Source records:
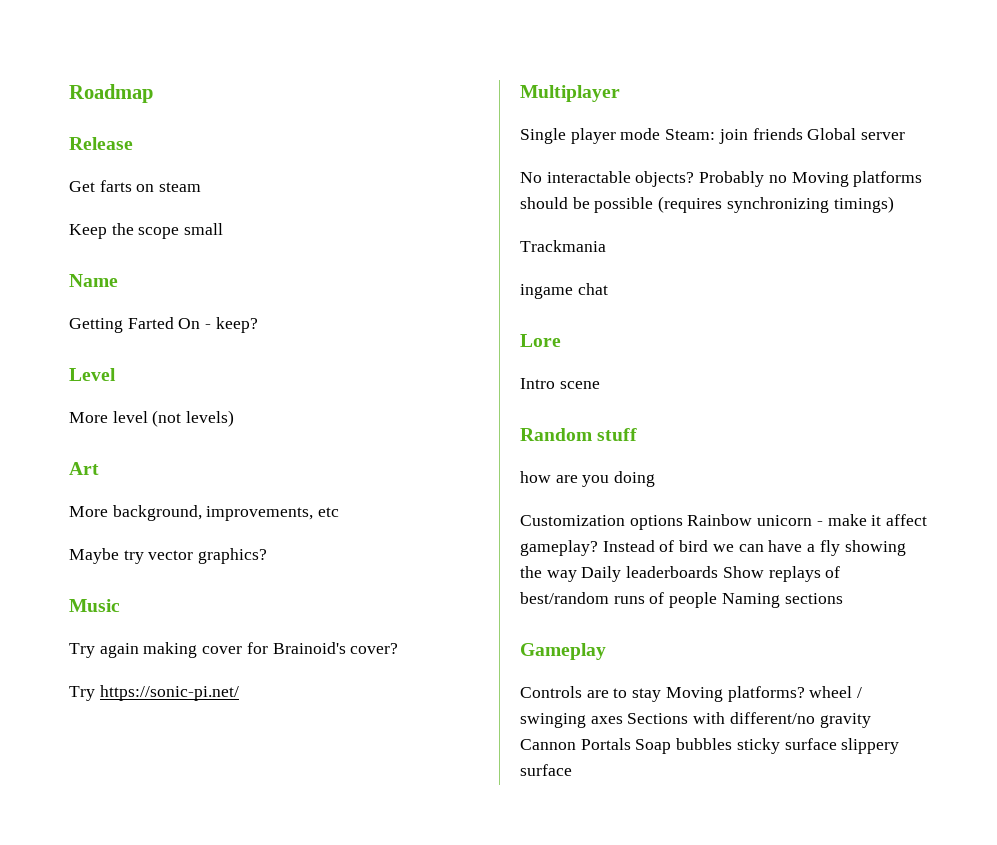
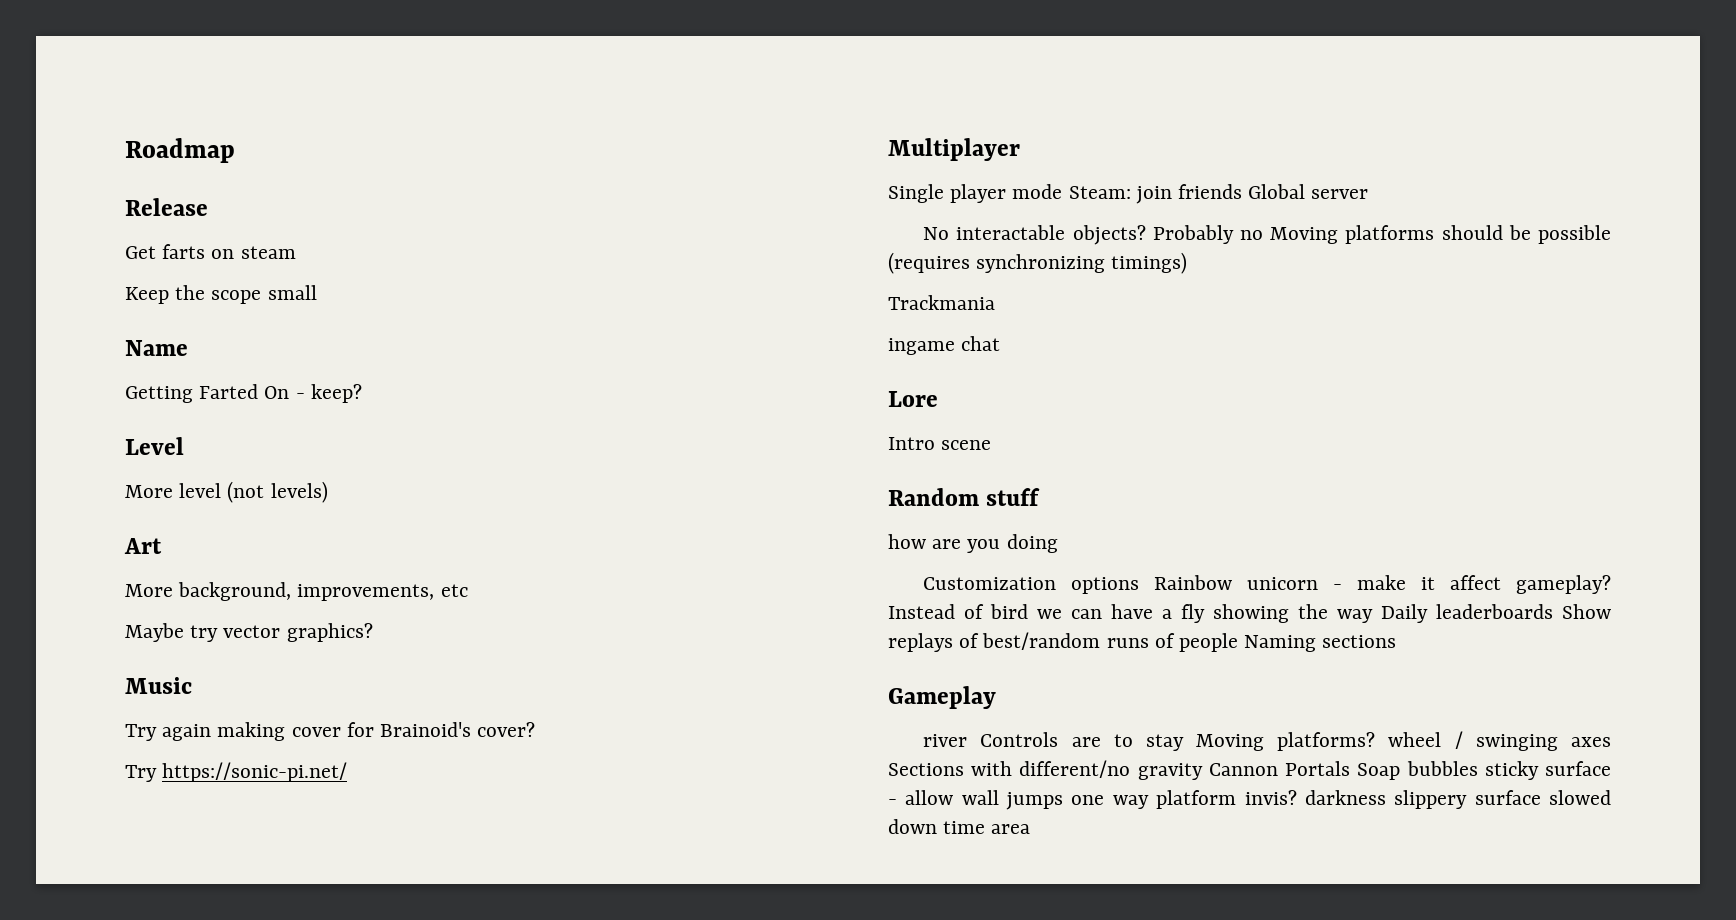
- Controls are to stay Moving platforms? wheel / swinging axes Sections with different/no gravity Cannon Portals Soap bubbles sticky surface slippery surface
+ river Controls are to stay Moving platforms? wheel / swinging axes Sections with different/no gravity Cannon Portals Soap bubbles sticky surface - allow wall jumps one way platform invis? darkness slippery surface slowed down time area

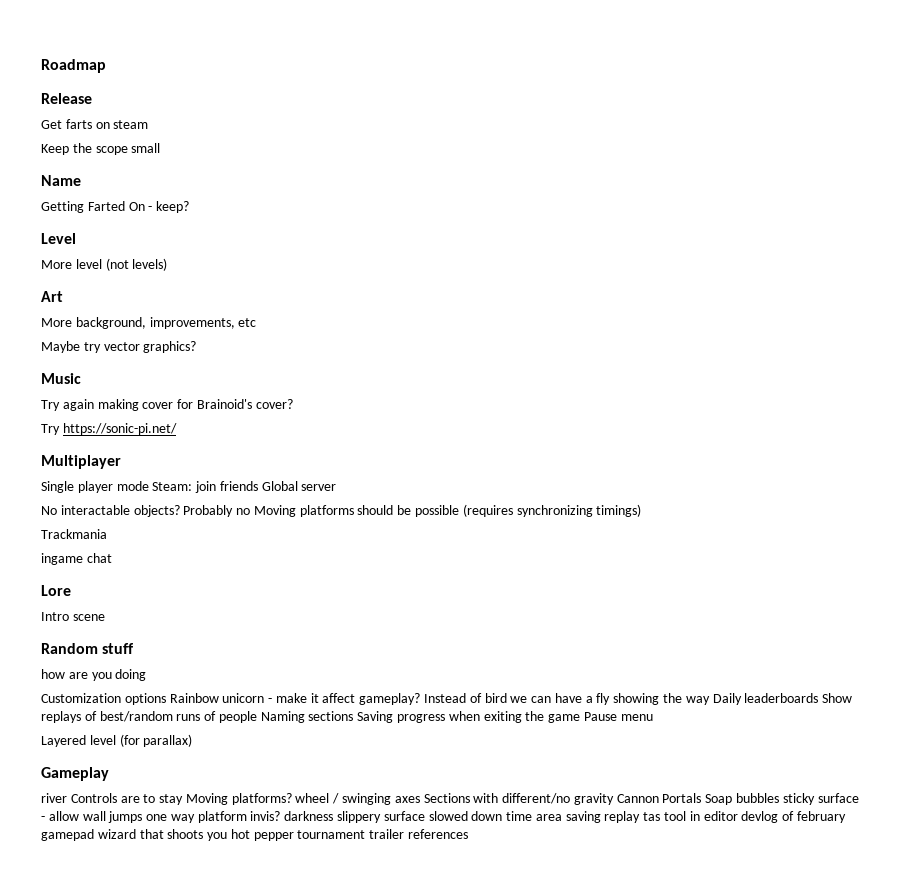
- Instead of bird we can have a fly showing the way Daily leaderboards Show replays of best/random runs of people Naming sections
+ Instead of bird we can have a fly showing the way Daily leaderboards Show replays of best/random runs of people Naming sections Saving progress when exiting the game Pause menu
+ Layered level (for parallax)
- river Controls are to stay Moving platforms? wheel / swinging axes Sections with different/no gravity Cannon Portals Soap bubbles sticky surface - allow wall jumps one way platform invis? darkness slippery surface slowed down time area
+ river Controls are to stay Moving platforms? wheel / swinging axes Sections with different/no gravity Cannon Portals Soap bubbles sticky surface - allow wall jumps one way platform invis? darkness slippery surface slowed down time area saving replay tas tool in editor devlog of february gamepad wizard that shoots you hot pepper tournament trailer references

◆ TASK DESCRIPTION ◆
Please return only the lines from the top of the data through the line with "- river Controls", exactly as written, and drop every picture.

◆ ANSWER BELOW ◆
- Controls are to stay Moving platforms? wheel / swinging axes Sections with different/no gravity Cannon Portals Soap bubbles sticky surface slippery surface
+ river Controls are to stay Moving platforms? wheel / swinging axes Sections with different/no gravity Cannon Portals Soap bubbles sticky surface - allow wall jumps one way platform invis? darkness slippery surface slowed down time area

- Instead of bird we can have a fly showing the way Daily leaderboards Show replays of best/random runs of people Naming sections
+ Instead of bird we can have a fly showing the way Daily leaderboards Show replays of best/random runs of people Naming sections Saving progress when exiting the game Pause menu
+ Layered level (for parallax)
- river Controls are to stay Moving platforms? wheel / swinging axes Sections with different/no gravity Cannon Portals Soap bubbles sticky surface - allow wall jumps one way platform invis? darkness slippery surface slowed down time area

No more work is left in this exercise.